Coverage: Facebook discloses it has shared data with other companies
Facebook shared user information with dozens of hardware and software makers, as well as application developers, well after it said it cut off outside companies’ access to the data in 2015.
Paul Davidson of USA Today had the news:
The set-ups were described in 747 pages of documents submitted to the House Energy and Commerce Committee late Friday evening in response to hundreds of questions lawmakers had asked company executives.
The disclosures come amid widening scrutiny of how well Facebook protects the personal information of the network’s users and their friends.
The social networking giant said it made the special arrangements so hardware and software makers could ensure Facebook worked on their devices and operating systems, and application developers had time to comply with the company’s stricter access policies.
All told, 52 hardware and software makers — including Apple, Blackberry, Amazon and Microsoft – had access to the data. But the list also includes Chinese firms such as Huawei and Alibaba, some of which gave generated national security concerns.

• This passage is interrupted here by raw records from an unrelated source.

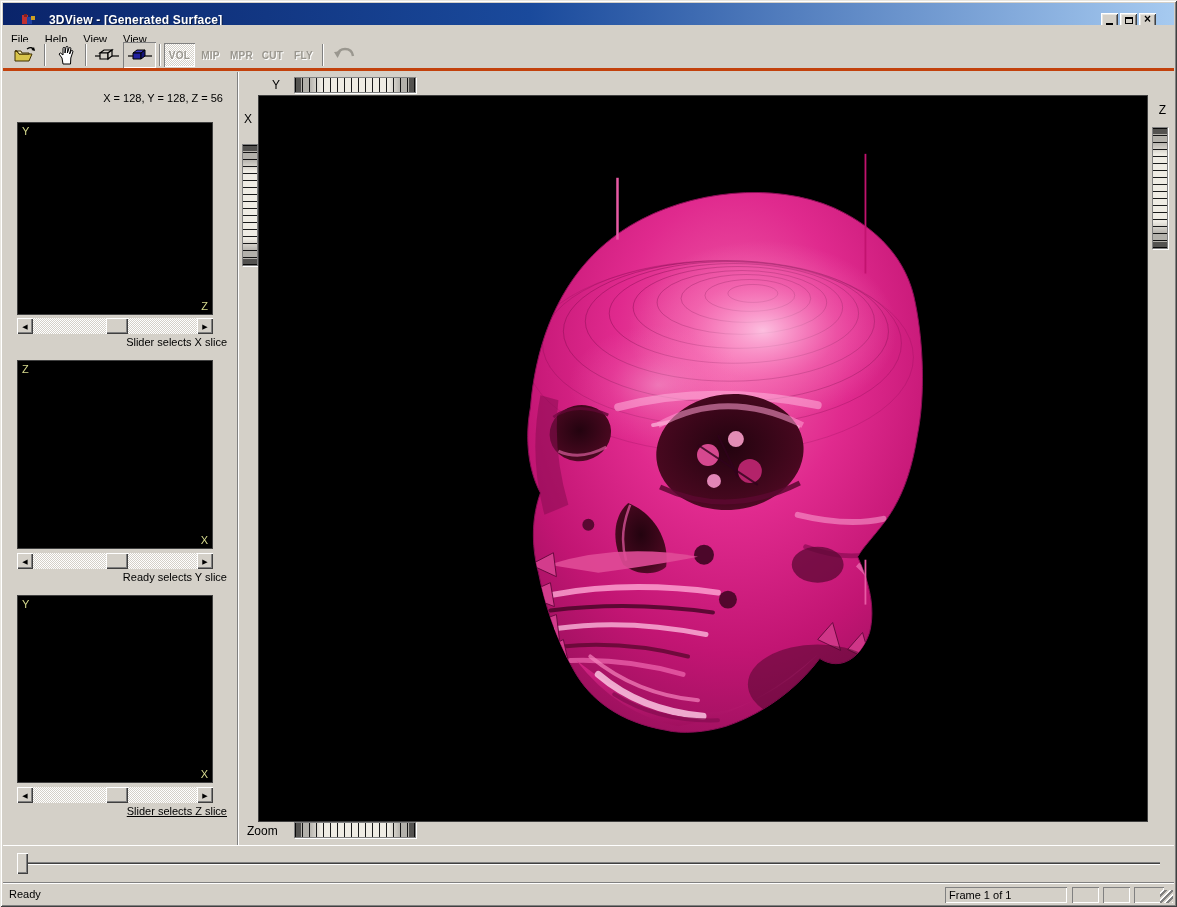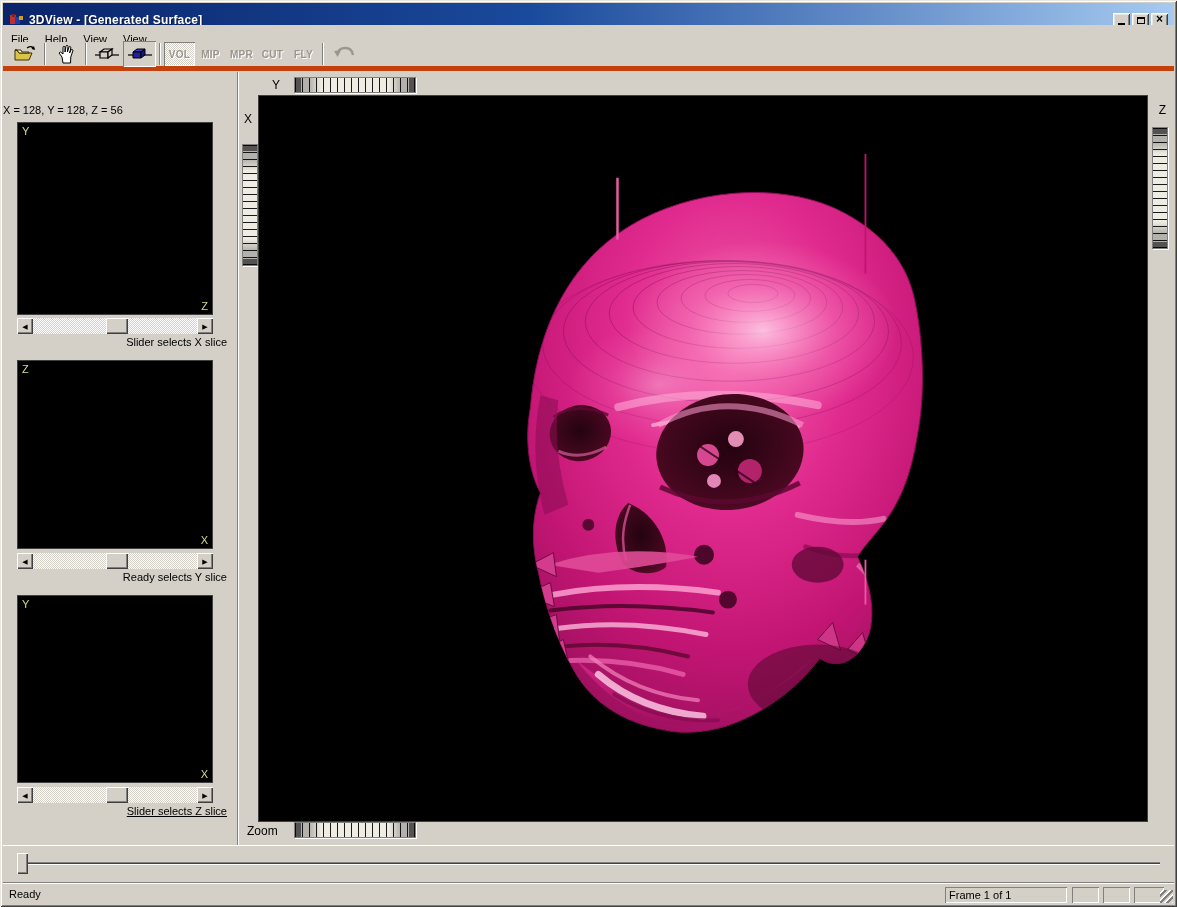"3DView - [Generated Surface]" .titlebar { gap: none -> 8px; padding: 0 6px -> 0 18px }
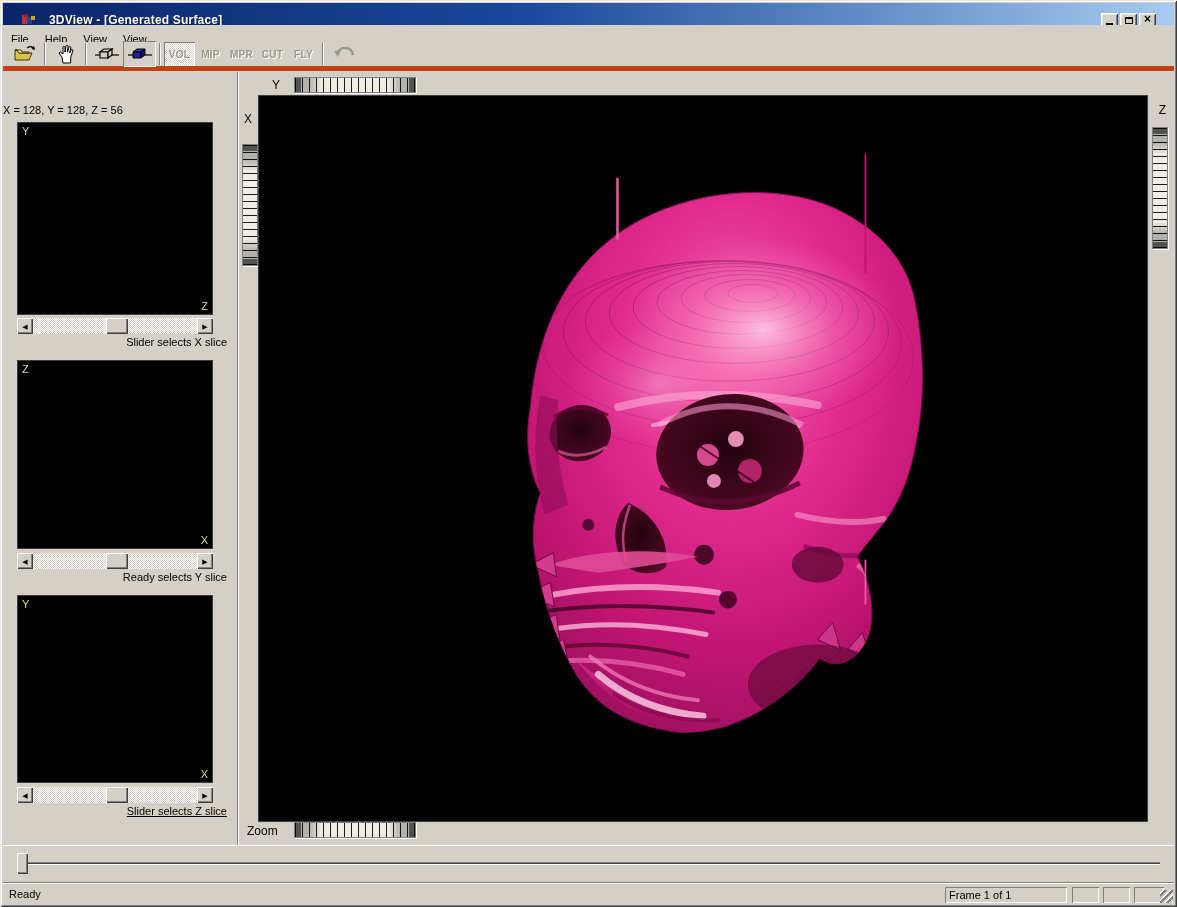"VOL" .toolbar { border-bottom: 5px solid #c2410c -> 3px solid #c2410c }
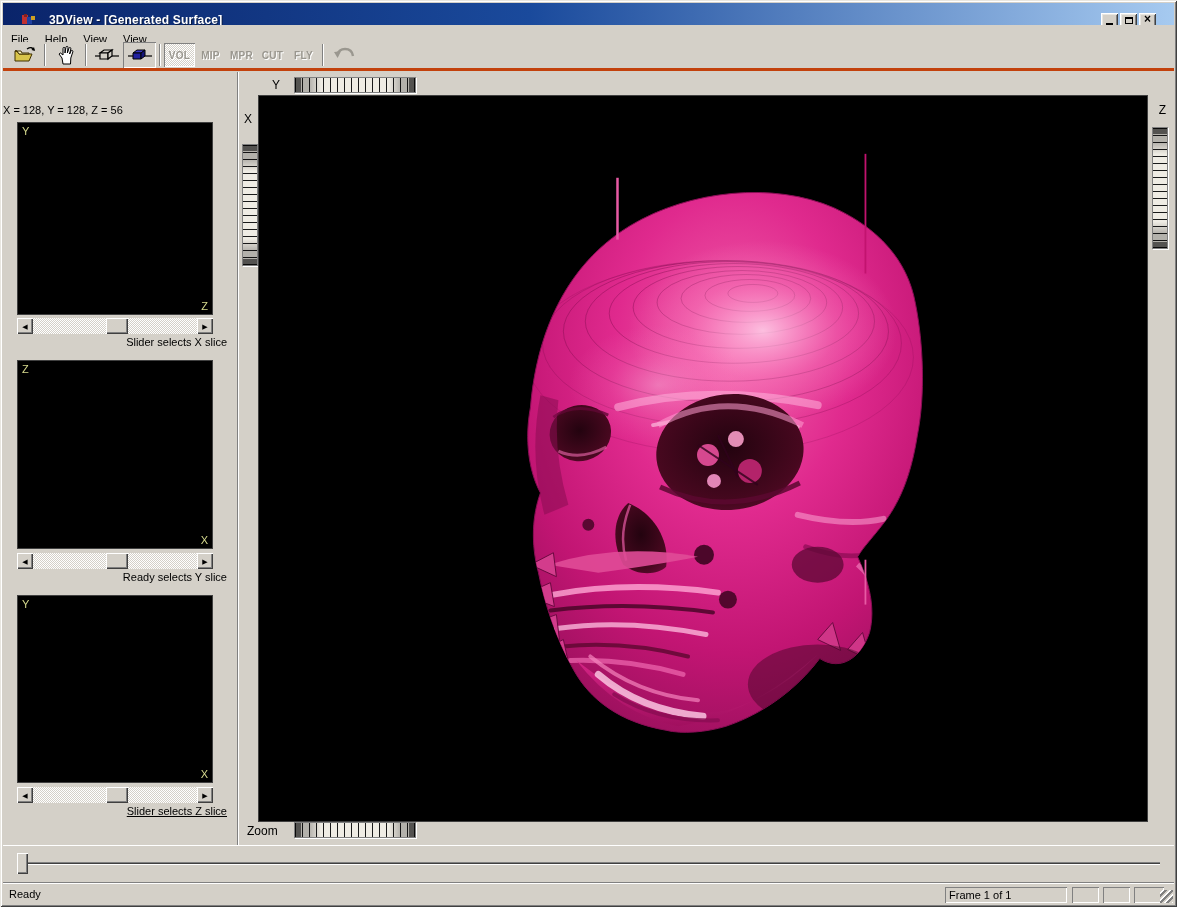"X = 128, Y =" .coords { text-align: left -> right; top: 32px -> 20px }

John Fingas of Engadget reported Facebook shared data with 52 companies but has ended deals with most of them:
Three partnerships are due to continue, Facebook said. Apple has an agreement that extends past October, Amazon also has a deal, while Tobiineeds its partnership for an eye-tracking app that makes Facebook accessible to ALS patients. There are also ongoing alliances with Alibaba, Mozilla and Opera to enable Facebook notifications in browsers, although those won’t include access to friends’ data.
Facebook also acknowledged that it gave 61 third-party app developers as much as six months of extra time to wind down their data collection practices after implementing tougher sharing controls in 2014, including Hinge and Spotify. Another five developers might have had access to “limited friends’ data” through a beta test, but it didn’t explain what that involved.
While these partnerships weren’t necessarily nefarious in intent, there are concerns Facebook has been using semantics to share data beyond an FTC consent decree requiring the site to obtain permission before collecting more data than a person’s privacy settings allow.
AJ Dellinger of Gizmodo reported that the Chinese companies are of interest to lawmakers:
Also on the list of 52, and of particular interest to lawmakers, was the inclusion of several Chinese firms: Huawei, Lenovo, Oppo, and TCL. US intelligence agencies have raised suspicions about the firms and their ties to the Chinese government in the past, particularly Huawei. FBI Director Chris Wray testifiedpreviously that Huawei products provide “the capacity to maliciously modify or steal information.”
Not all of the revelations in the document were new. The New York Timespreviously reported that Facebook shared data with at least 60 device makers, primarily companies that produce smartphones. Huawei was included on that list, as well.
According to Facebook, the data shared with companies went on for several months after the social network cut off developer access to information belonging to a user’s friends. Facebook shared names, genders, dates of birth, current city, hometown, photos, and page likes with the developers who received the special deals.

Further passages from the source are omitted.